If grep is passed a revset in forwards order via -r , say -r 0:tip
Then the output is errorneous. This patch fixes that. The ouput was wrong because
we deleted the last revision key in the matches and when we moved to the next
revision we didn't had this to comapare the diff. So the pstates dict was always
empty and in the SequenceMatcher, to convert and empty pstate to the states
dictionary you would always insert. This patch keeps the matches dictionary until
the end of this window and clears it at once when this window ends. This solves the
above mentioned problem and also do not cause any memory leak.
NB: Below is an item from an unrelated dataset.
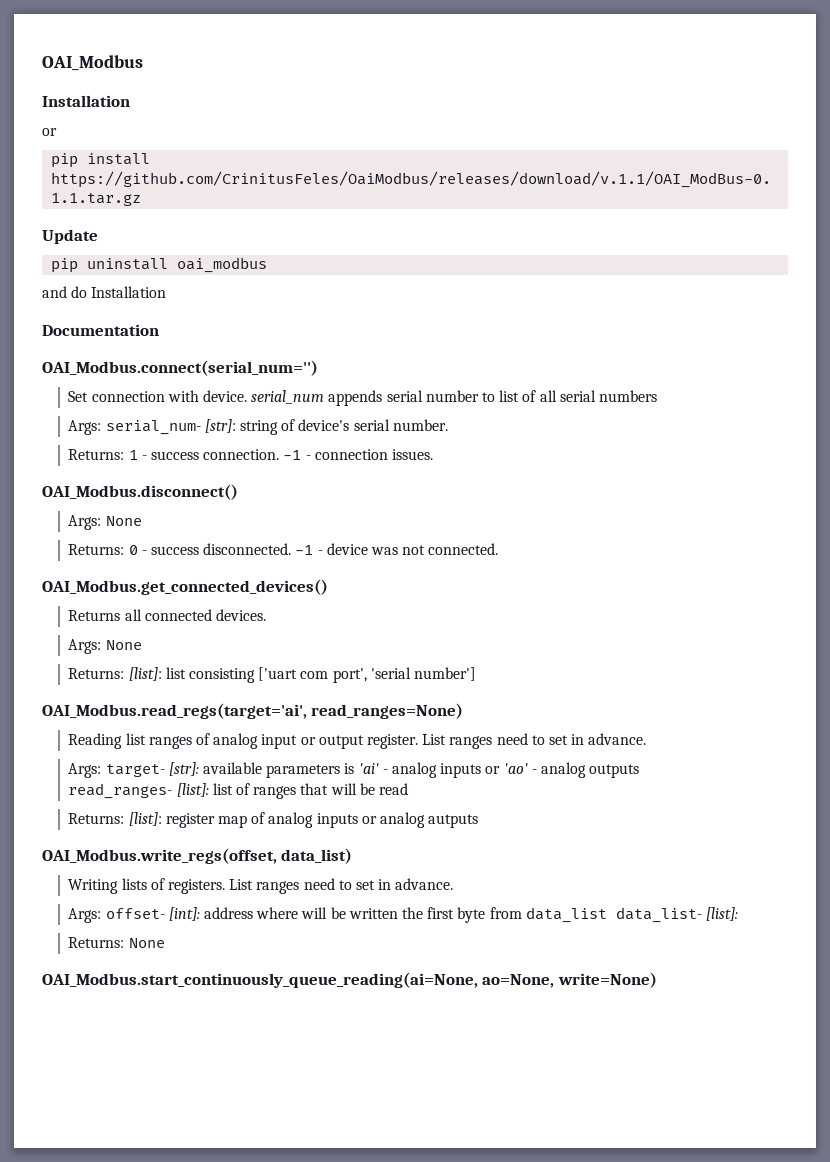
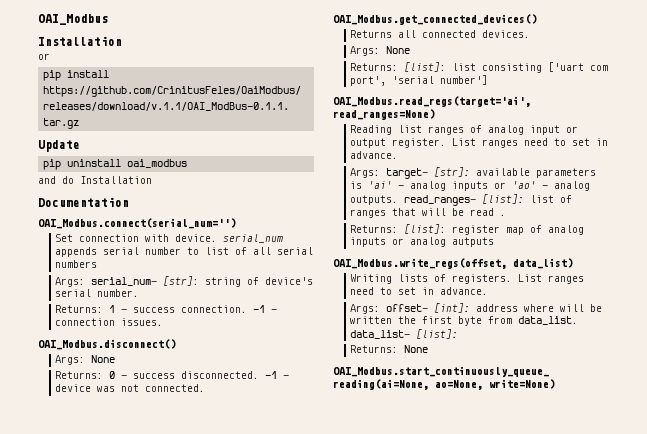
[589,764,640,778] outputs // -> [349,195,398,205] outputs.
(408, 789) none -> [499,214,506,216] .
[525,907,607,923] data_list -> [517,316,578,325] data_list.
A more verbose explanation:

Demonstrating the problem with forward ordered grep --all and the solution

So if you do a hg grep "pattern" --all, you would get all the lines along with revision numbers showing when this pattern appeared or disappeared from the repository. Cool, that's what we want.

And by default, it does a reverse revlog search. That is, it starts from the latest revision and goes all the way upto the oldest one. And accordingly shows you the result.

All the demonstration are performed on this repository : https://bitbucket.org/sangeet259/hg_grep_all

*You can try to reproduce the following results by cloning it*

Okay, now coming to the point.
This is the output of hg grep "ruleid" --all on that repo.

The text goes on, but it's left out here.